■ Extracted information:
[Start of Attachment]

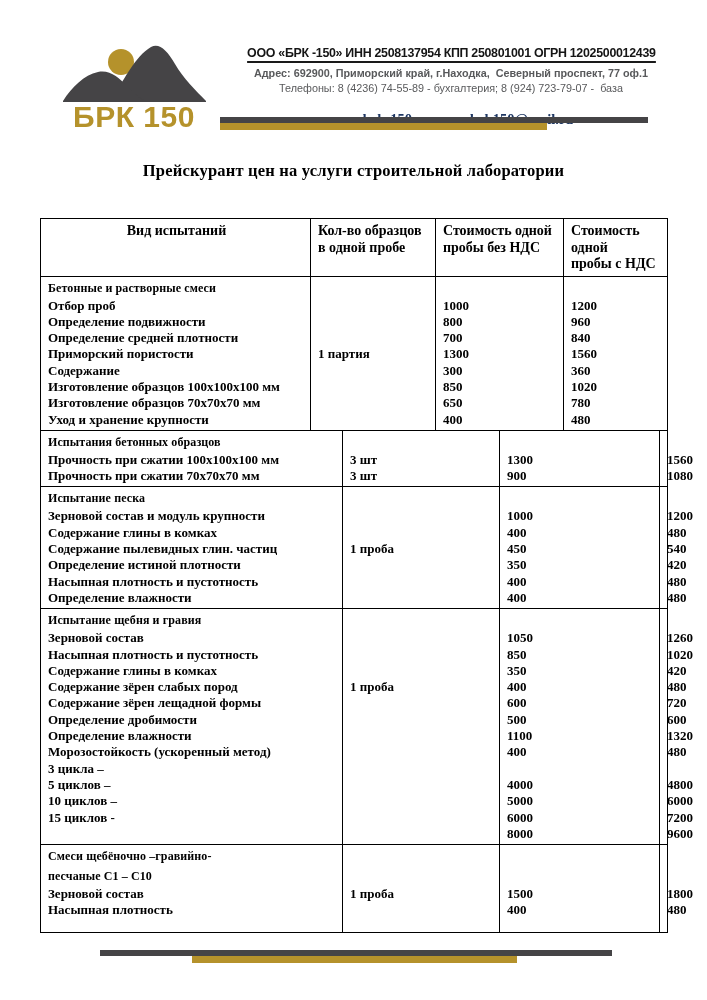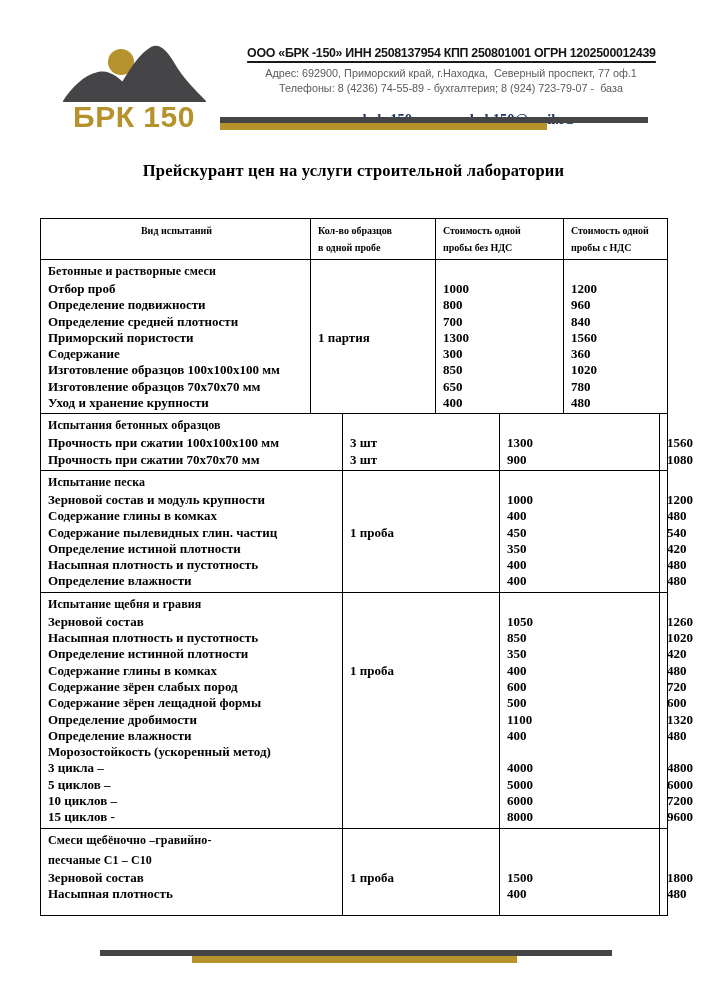--- a/index.html
+++ b/index.html
@@ -30,7 +30,7 @@
     transform:scaleX(0.985);transform-origin:center;
   }
   .addr,.phones{font-size:10.8px;color:var(--tgray);line-height:14.5px;white-space:pre-wrap;}
-  .addr{margin-top:3px;}
+  .addr{margin-top:3px;font-weight:bold;}
   .links{
     margin-top:16px;font-family:"Liberation Serif",serif;font-weight:700;font-size:14.5px;
     color:var(--navy);white-space:nowrap;

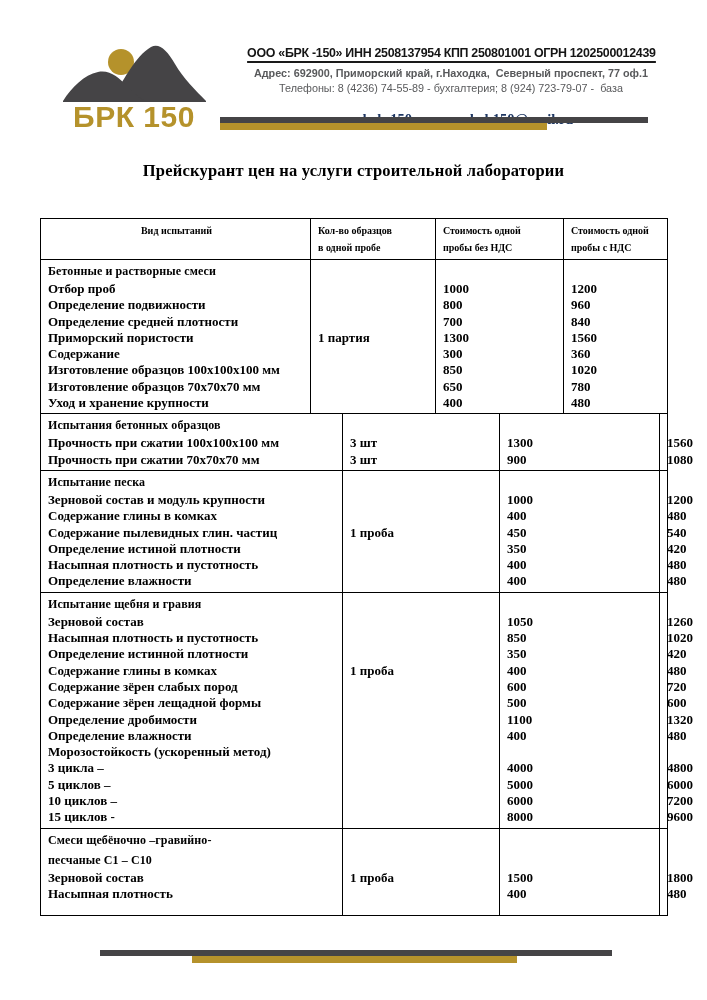--- a/index.html
+++ b/index.html
@@ -56,7 +56,7 @@
   .t-cell{border-left:1px solid #000;box-sizing:border-box;padding:1px 5px 2px 7px;min-width:0;}
   .t-cell.c0{border-left:none;}
   .t-head{border-bottom:1px solid #000;}
-  .t-head .t-cell{font-size:10px;line-height:16.5px;padding-top:4px;padding-bottom:3px;white-space:pre-line;}
+  .t-head .t-cell{font-size:14px;line-height:16.5px;padding-top:4px;padding-bottom:3px;white-space:pre-line;}
   .t-head .h0{text-align:center;}
   .t-sec + .t-sec{border-top:1px solid #000;gap:32px;}
   .sec-title{font-size:12px;line-height:20px;white-space:pre-line;letter-spacing:0.1px;}

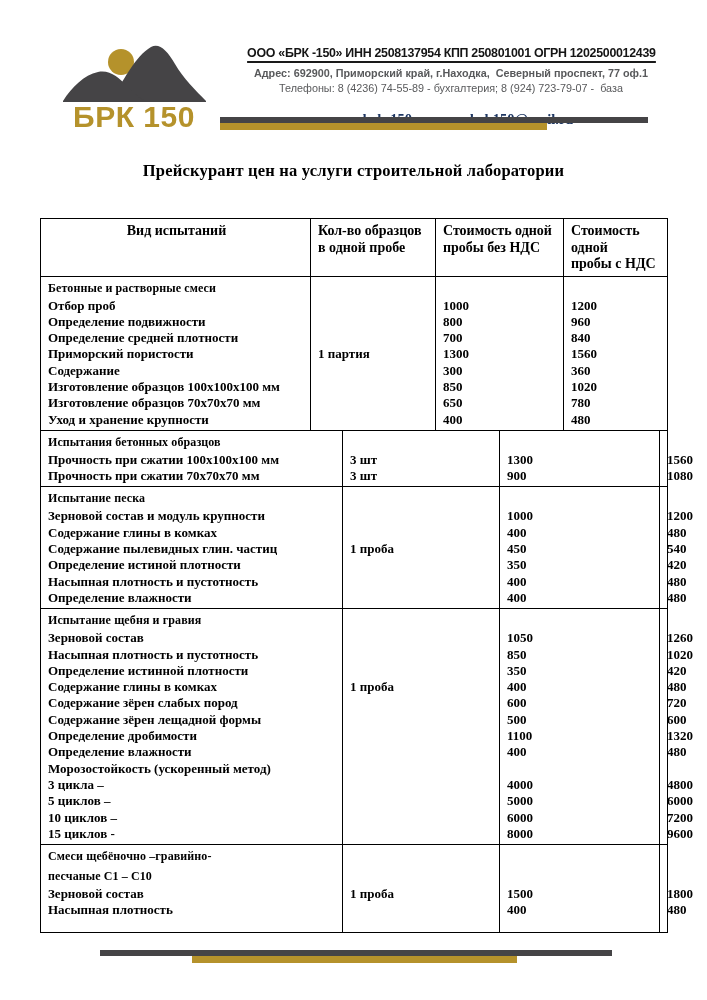--- a/index.html
+++ b/index.html
@@ -214,7 +214,6 @@
             <div class="sec-title">Испытание щебня и гравия</div>
             <div class="item">Зерновой состав</div>
             <div class="item">Насыпная плотность и пустотность</div>
-            <div class="item">Определение истинной плотности</div>
             <div class="item">Содержание глины в комках</div>
             <div class="item">Содержание зёрен слабых пород</div>
             <div class="item">Содержание зёрен лещадной формы</div>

[End of Attachment]

■ Your instructions: What is needed is the listing above, repeated verbatim, without its images.

■ Solution for this problem:
--- a/index.html
+++ b/index.html
@@ -30,7 +30,7 @@
     transform:scaleX(0.985);transform-origin:center;
   }
   .addr,.phones{font-size:10.8px;color:var(--tgray);line-height:14.5px;white-space:pre-wrap;}
-  .addr{margin-top:3px;}
+  .addr{margin-top:3px;font-weight:bold;}
   .links{
     margin-top:16px;font-family:"Liberation Serif",serif;font-weight:700;font-size:14.5px;
     color:var(--navy);white-space:nowrap;

--- a/index.html
+++ b/index.html
@@ -56,7 +56,7 @@
   .t-cell{border-left:1px solid #000;box-sizing:border-box;padding:1px 5px 2px 7px;min-width:0;}
   .t-cell.c0{border-left:none;}
   .t-head{border-bottom:1px solid #000;}
-  .t-head .t-cell{font-size:10px;line-height:16.5px;padding-top:4px;padding-bottom:3px;white-space:pre-line;}
+  .t-head .t-cell{font-size:14px;line-height:16.5px;padding-top:4px;padding-bottom:3px;white-space:pre-line;}
   .t-head .h0{text-align:center;}
   .t-sec + .t-sec{border-top:1px solid #000;gap:32px;}
   .sec-title{font-size:12px;line-height:20px;white-space:pre-line;letter-spacing:0.1px;}

--- a/index.html
+++ b/index.html
@@ -214,7 +214,6 @@
             <div class="sec-title">Испытание щебня и гравия</div>
             <div class="item">Зерновой состав</div>
             <div class="item">Насыпная плотность и пустотность</div>
-            <div class="item">Определение истинной плотности</div>
             <div class="item">Содержание глины в комках</div>
             <div class="item">Содержание зёрен слабых пород</div>
             <div class="item">Содержание зёрен лещадной формы</div>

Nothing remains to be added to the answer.